2 12.2 Estimating IP Weights (pp. 159-163)

The core idea of IP weighting is to create a pseudo-population by weighting each individual by the inverse of their probability of receiving the treatment they actually received.

2.1 IP Weights Definition

Definition 1 (Inverse Probability Weights) For individual $i$, the IP weight is:

\[W^A_i = \frac{1}{f(A_i \mid L_i)}\]

where $f(A_i \mid L_i) = \Pr[A = A_i \mid L = L_i]$ is the propensity score - the probability of receiving the treatment actually received, given confounders.

For a dichotomous treatment:

If $A_i = 1$: $W^A_i = \frac{1}{\Pr[A = 1 \mid L_i]}$
If $A_i = 0$: $W^A_i = \frac{1}{\Pr[A = 0 \mid L_i]} = \frac{1}{1 - \Pr[A = 1 \mid L_i]}$

2.2 Estimating Propensity Scores

Step 1: Fit a model for $\Pr[A = 1 \mid L]$

For dichotomous treatment, use logistic regression:

\[\text{logit}\Pr[A = 1 \mid L] = \beta_0 + \beta_1 L_1 + \beta_2 L_2 + \ldots + \beta_p L_p\]

Step 2: Predict $\hat{f}(A_i \mid L_i)$ for each individual

For $A_i = 1$: $\hat{f}(1 \mid L_i) = \hat{\Pr}[A = 1 \mid L_i]$
For $A_i = 0$: $\hat{f}(0 \mid L_i) = 1 - \hat{\Pr}[A = 1 \mid L_i]$

Step 3: Calculate IP weights

\[\hat{W}^A_i = \frac{1}{\hat{f}(A_i \mid L_i)}\]

Why this works: In the pseudo-population created by IP weighting, each individual is weighted by how “surprising” their treatment assignment was given their covariates.

Individuals with $\Pr[A \mid L]$ close to 1 receive small weights (their treatment was expected)
Individuals with $\Pr[A \mid L]$ close to 0 receive large weights (their treatment was unexpected)

This reweighting creates a pseudo-population in which treatment is independent of $L$.

2.3 Example: NHEFS Data

In the NHEFS study:

Propensity score model: Logistic regression including sex, age, race, education, smoking intensity, smoking duration, exercise, weight, etc.

Typical weights: - Median weight: approximately 1.0 - Range: 0.3 to 16.7 - Mean: approximately 1.0 (by construction in simple settings)

Some individuals have very large weights, indicating their treatment was unusual given their covariates.

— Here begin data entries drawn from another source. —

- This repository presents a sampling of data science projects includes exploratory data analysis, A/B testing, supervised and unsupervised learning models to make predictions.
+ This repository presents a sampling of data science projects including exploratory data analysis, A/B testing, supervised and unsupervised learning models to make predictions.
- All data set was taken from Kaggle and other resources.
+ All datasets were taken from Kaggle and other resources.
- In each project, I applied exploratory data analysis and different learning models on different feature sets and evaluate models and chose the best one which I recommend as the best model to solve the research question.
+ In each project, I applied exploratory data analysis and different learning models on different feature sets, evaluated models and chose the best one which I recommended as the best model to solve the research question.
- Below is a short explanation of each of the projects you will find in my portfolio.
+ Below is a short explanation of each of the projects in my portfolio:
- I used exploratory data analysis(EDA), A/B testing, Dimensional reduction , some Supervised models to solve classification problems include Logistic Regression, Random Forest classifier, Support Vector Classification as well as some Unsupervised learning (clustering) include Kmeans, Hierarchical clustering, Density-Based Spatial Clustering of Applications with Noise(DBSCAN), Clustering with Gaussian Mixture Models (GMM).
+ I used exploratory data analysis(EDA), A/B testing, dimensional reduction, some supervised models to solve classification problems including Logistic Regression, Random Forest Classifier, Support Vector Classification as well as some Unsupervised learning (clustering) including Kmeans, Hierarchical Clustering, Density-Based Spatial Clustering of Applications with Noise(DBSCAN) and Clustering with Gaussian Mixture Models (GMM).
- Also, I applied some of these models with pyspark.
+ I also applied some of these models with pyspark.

3 12.3 Stabilized IP Weights (pp. 163-165)

Standard IP weights can have extreme values, leading to unstable estimates. Stabilized weights reduce variability.

Definition 2 (Stabilized IP Weights) \[SW^A = \frac{f(A)}{f(A \mid L)}\]

where $f(A) = \Pr[A]$ is the marginal probability of treatment.

For dichotomous $A$:

If $A = 1$: $SW^A = \frac{\Pr[A = 1]}{\Pr[A = 1 \mid L]}$
If $A = 0$: $SW^A = \frac{\Pr[A = 0]}{\Pr[A = 0 \mid L]} = \frac{1 - \Pr[A = 1]}{1 - \Pr[A = 1 \mid L]}$

3.1 Properties of Stabilized Weights

Advantages: 1. Mean is exactly 1.0 2. Smaller range than unstandardized weights 3. More stable variance estimates 4. Still create pseudo-population with $A \perp\!\!\!\perp L$

Estimation: - Numerator: Fit model for $\Pr[A = 1]$ (intercept-only logistic regression) - Denominator: Same as unstabilized weights

3.2 Example: NHEFS Data

Stabilized weights: - Median: approximately 1.0 - Range: 0.3 to 13.3 (compared to 0.3 to 16.7 for unstabilized) - Mean: exactly 1.0

Intuition: Stabilized weights still create a pseudo-population where treatment is independent of confounders, but they “shrink” extreme weights toward 1.0. The numerator ensures that the marginal distribution of treatment is preserved, while the denominator still removes the association between treatment and confounders.

4 12.4 Marginal Structural Models (pp. 165-169)

IP weighting is used to fit marginal structural models - models for the marginal distribution of the potential outcomes.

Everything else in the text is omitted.